## Your task
Exactly the lines from the opening of the data through the line containing "Conference Program Committee" should be reproduced, please, with nothing added.
:: Source data ::
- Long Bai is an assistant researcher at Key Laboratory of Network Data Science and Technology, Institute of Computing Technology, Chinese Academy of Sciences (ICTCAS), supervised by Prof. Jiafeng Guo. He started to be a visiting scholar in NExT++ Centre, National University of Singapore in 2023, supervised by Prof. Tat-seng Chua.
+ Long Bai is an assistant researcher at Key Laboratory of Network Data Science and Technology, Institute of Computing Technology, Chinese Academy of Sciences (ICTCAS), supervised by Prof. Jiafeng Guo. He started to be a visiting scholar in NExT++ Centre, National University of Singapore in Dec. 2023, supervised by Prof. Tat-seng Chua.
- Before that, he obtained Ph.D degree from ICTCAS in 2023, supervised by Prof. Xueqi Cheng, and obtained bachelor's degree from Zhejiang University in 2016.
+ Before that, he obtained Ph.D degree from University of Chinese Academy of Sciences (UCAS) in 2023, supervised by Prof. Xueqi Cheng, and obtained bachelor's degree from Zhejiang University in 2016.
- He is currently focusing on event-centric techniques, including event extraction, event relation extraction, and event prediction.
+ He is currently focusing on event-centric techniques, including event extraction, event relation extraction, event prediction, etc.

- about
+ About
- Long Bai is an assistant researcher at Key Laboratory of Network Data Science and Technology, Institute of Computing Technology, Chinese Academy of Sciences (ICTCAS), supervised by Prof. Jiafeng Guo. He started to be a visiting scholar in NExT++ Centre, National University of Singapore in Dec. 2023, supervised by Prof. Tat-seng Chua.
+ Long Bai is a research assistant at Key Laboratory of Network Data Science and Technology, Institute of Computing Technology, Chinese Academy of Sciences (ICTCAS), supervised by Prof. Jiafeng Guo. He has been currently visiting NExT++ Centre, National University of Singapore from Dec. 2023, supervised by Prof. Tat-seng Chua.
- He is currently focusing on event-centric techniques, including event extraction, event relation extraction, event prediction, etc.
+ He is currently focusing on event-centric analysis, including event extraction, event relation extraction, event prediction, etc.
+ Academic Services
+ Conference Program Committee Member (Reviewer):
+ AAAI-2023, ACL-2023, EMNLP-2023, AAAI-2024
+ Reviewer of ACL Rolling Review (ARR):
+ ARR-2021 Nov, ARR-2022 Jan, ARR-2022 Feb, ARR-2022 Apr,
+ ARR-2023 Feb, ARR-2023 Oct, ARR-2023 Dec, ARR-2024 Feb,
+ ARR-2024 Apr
:::
## Written reply
- Long Bai is an assistant researcher at Key Laboratory of Network Data Science and Technology, Institute of Computing Technology, Chinese Academy of Sciences (ICTCAS), supervised by Prof. Jiafeng Guo. He started to be a visiting scholar in NExT++ Centre, National University of Singapore in 2023, supervised by Prof. Tat-seng Chua.
+ Long Bai is an assistant researcher at Key Laboratory of Network Data Science and Technology, Institute of Computing Technology, Chinese Academy of Sciences (ICTCAS), supervised by Prof. Jiafeng Guo. He started to be a visiting scholar in NExT++ Centre, National University of Singapore in Dec. 2023, supervised by Prof. Tat-seng Chua.
- Before that, he obtained Ph.D degree from ICTCAS in 2023, supervised by Prof. Xueqi Cheng, and obtained bachelor's degree from Zhejiang University in 2016.
+ Before that, he obtained Ph.D degree from University of Chinese Academy of Sciences (UCAS) in 2023, supervised by Prof. Xueqi Cheng, and obtained bachelor's degree from Zhejiang University in 2016.
- He is currently focusing on event-centric techniques, including event extraction, event relation extraction, and event prediction.
+ He is currently focusing on event-centric techniques, including event extraction, event relation extraction, event prediction, etc.

- about
+ About
- Long Bai is an assistant researcher at Key Laboratory of Network Data Science and Technology, Institute of Computing Technology, Chinese Academy of Sciences (ICTCAS), supervised by Prof. Jiafeng Guo. He started to be a visiting scholar in NExT++ Centre, National University of Singapore in Dec. 2023, supervised by Prof. Tat-seng Chua.
+ Long Bai is a research assistant at Key Laboratory of Network Data Science and Technology, Institute of Computing Technology, Chinese Academy of Sciences (ICTCAS), supervised by Prof. Jiafeng Guo. He has been currently visiting NExT++ Centre, National University of Singapore from Dec. 2023, supervised by Prof. Tat-seng Chua.
- He is currently focusing on event-centric techniques, including event extraction, event relation extraction, event prediction, etc.
+ He is currently focusing on event-centric analysis, including event extraction, event relation extraction, event prediction, etc.
+ Academic Services
+ Conference Program Committee Member (Reviewer):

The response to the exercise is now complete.